I guess my question is just: does the rule forbid
any mention of
any current officeholder, or is there leeway for context? For example:
- A list with Prime Minister Mike Lake-- someone who, IOTL, is an obscure backbencher, and exceedingly unlikely to start any heated discussions.
- Justin Trudeau is here-- but he's leading an also-ran fourth party, and he's not a major part of the story (just an off-hand mention for some flavour).
- Several moderately-well-known figures are mentioned-- but there's a POD cycles ago, and the surrounding context of their actions is very different (if far enough back, they may not even act like the people we know).
My understanding of "no current politics" has always been not that "anything that brushes against the modern say is
verboten", but "the TL (or list, or wikibox, etc)
must be able to be discussed without relitigating current political debates". So, a "Hilary wins 2016" is current politics because that's a scenario that cannot reasonably be discussed without comparing/contrasting the outcome to what has actually happened in the world, and musing about how certain events and debates would have played out differently.
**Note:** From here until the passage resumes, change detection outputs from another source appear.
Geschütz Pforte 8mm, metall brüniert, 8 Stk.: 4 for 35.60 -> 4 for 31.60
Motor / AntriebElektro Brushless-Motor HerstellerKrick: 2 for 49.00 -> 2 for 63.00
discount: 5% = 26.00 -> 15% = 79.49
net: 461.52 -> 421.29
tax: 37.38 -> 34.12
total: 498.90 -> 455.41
But, "Romney wins 2012 and 2016, and 2020 sees the election of a Sherrod Brown/Hilda Solis ticket" is OK because though all of them are current officeholders, their success suggests a significantly different political landscape to OTL, and that can be discussed
without being a thinly-veiled debate about the current state of things.
I apologize if this comes off like rules-lawyering, but I am genuinely confused and concerned about the extent of this, because sometimes I write stuff that bumps up against "current politics" and I want to be sure I'm still on the right side of the line.